Gördüğümü, duyduğumu, öğrendiğimi paylaşmadan duramıyorum ki…
Gözüme güzel görünen her şeyi, kulağıma hoş gelen her sesi, sanata dair görselliğe dair her bir şeyi tekrar tekrar insanların gözüne sokarcasına anlatma iç güdümü yenemiyorum kısaca. İşte bu muhteşem keşiflerimden biri daha; Obje fotoğrafçılığı….
Sizleri tanıştırmak istediğim insan, sıkıcı nesnelere can veren, renklendirip üzerine proje (Bent Objects) kuran adam Terry Border…
Minik minik objeleri bir araya getirip onlara güzel güzel kompozisyonlar hazırlayıp fotoğraflıyor kendisi…

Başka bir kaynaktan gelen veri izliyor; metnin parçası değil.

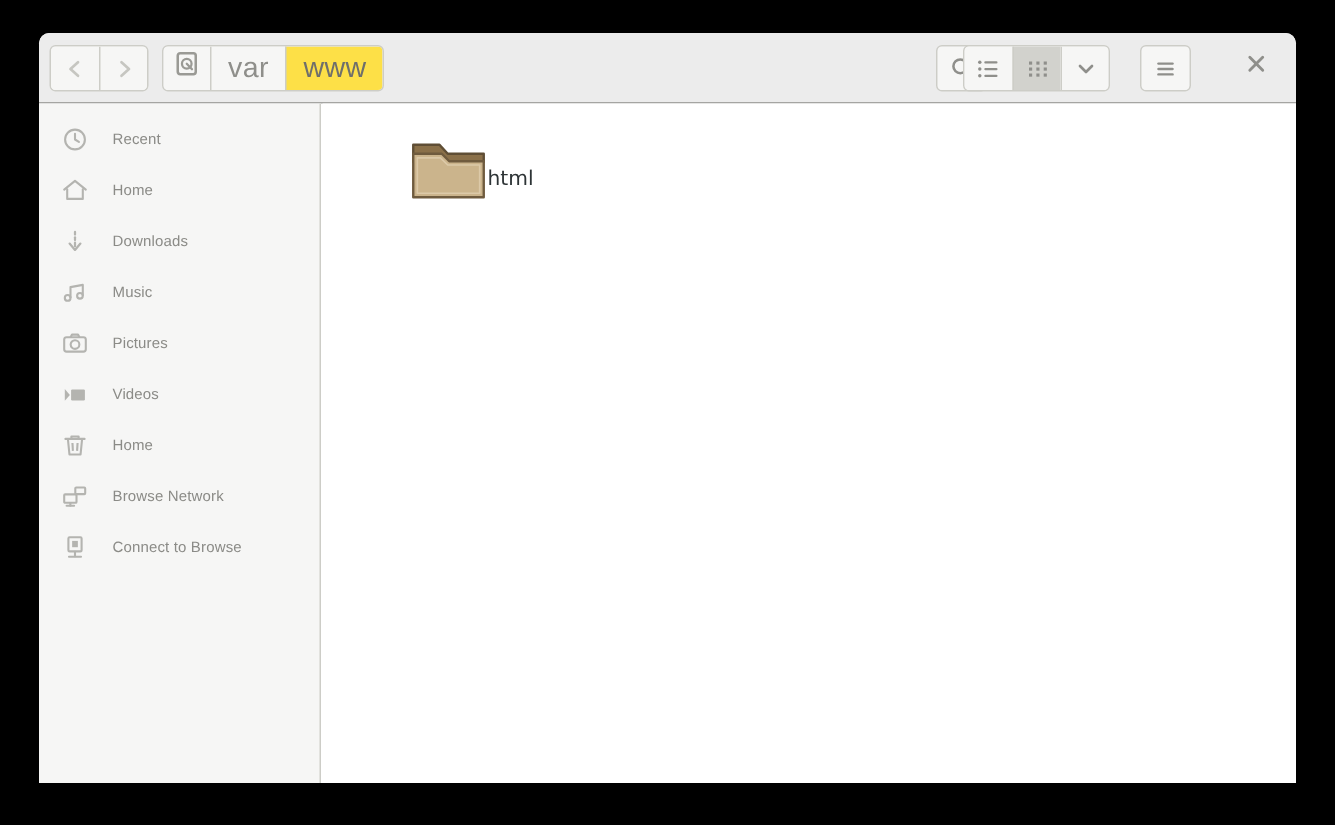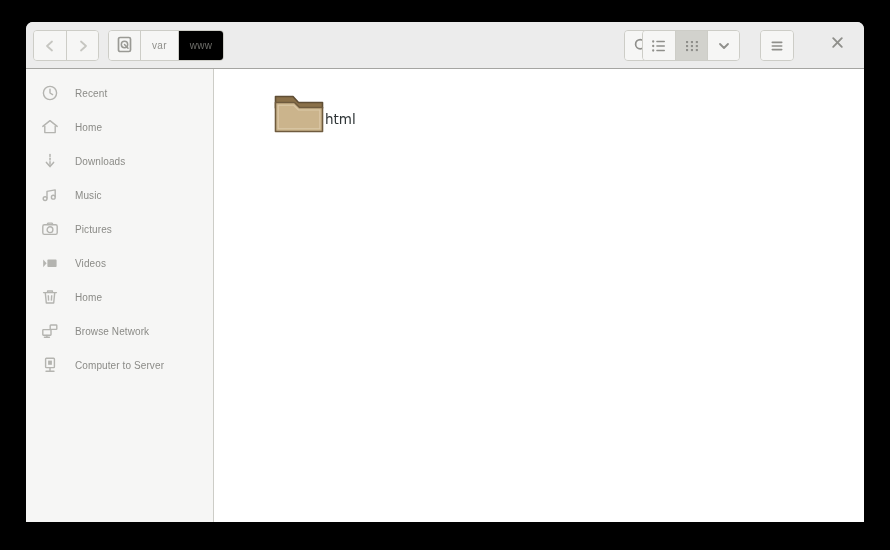--- a/index.html
+++ b/index.html
@@ -62,30 +62,30 @@
   .nav-btn svg { display: block; }
 
   
   .crumb-group { left: 82px; top: 8px; height: 31px; }
   .crumb {
     height: 29px;
     display: flex;
     align-items: center;
     justify-content: flex-end;
     padding: 0 11px;
-    font-size: 10px;
+    font-size: 19px;
     color: #8f8f8b;
     background: #f6f6f5;
     box-sizing: border-box;
     letter-spacing: 0.3px;
   }
   .crumb + .crumb { border-left: 1px solid #cdcdc7; }
   .crumb.icon-crumb { padding: 0 7px; }
   .crumb.active {
-    background: #000000;
+    background: #fde047;
     color: #6f6f6b;
   }
 
   
   .search-group  { right: 206px; top: 8px; height: 31px; }
   .view-group    { right: 124px; top: 8px; height: 31px; }
   .menu-group    { right: 70px;  top: 8px; height: 31px; }
 
   .tbtn {
     width: 32px;
@@ -403,21 +403,21 @@
       <span class="side-icon">
         <svg width="18" height="18" viewBox="0 0 18 18">
           <g fill="none" stroke="#b4b4b0" stroke-width="1.4" stroke-linejoin="round">
             <rect x="4.6" y="2.2" width="8.8" height="9.4" rx="0.8"></rect>
             <line x1="9" y1="11.8" x2="9" y2="14.8" stroke-linecap="round"></line>
             <line x1="5.0" y1="15.2" x2="13.0" y2="15.2" stroke-linecap="round"></line>
           </g>
           <rect x="7.1" y="4.6" width="3.8" height="4.2" fill="#b4b4b0"></rect>
         </svg>
       </span>
-      <span class="side-label">Computer to Server</span>
+      <span class="side-label">Connect to Browse</span>
     </div>
   </div>
 
   <div id="content">
 
     <div class="file-item">
       <span class="file-icon">
         <svg width="52" height="44" viewBox="0 0 52 44">
 
           <path d="M2.5 5.5 H20 L25.5 11.5 H49.5 V17 H2.5 Z" fill="#8a7049" stroke="#5f4e35" stroke-width="1.6" stroke-linejoin="round"></path>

“Elimizde birkaç fıstık, meyve, sebze, spatula, bıçak, bardak, fincan ve teller olsa neler çay demleyip içmek yererine, yada meyveleri soyup, fıstıkları atıştırmak yerine ne yapabiliriz?” sorusunun en eğlenceli cevabını vermeye davet ediyorum sizi. Düşünelim ki bu her evde belki de her an bulabileceğimiz objeleri kuklalaştırıp insan gibi giydirip hareket ettirsek… Onların da duyguları, düşünceleri, karakterleri, iş hayatları, aşk hayatları olduğunu tasfir etsek ve fotoğraflasak ne çocukça ama ne matrak olur değil mi?
Fotoğrafçı Terry Border (aynı zamanda heykeltraş) günlük sıkıcılığın içinde hiçbir özelliği olmayan sıradan nesneleri biraz mizah katarak yeniden yorumluyor ve onlara bambaşka yaşamlar sunuyor.
Nasıl mı? Siz hiç zombi fıstıklar ile karşılaştırınız mı?
Ya da tabaktan kaçan salyangoz makarnayı?
Nesneler arasında ilişki ve diyalog kuran Terry Border‘ın formülü basit:
Gündelik nesneler + anthropomorphism* = bent objects.
*Anthropomorphism: İnsan şekilcilik… İnsan şeklinin ya da özelliklerinin insan olmayan objelere/hayvanlara yakıştırılması. Şirket logolarındaki ya da çizgi filmlerdeki hayvanlar güzel örneklerdir… İki ayak üstünde dururlar, gülümserler, konusurlar. Bir çeşit insanın kendi dışındaki dünyadan anlam çıkarma ve onu kendine benzetme alışkanlığıdır.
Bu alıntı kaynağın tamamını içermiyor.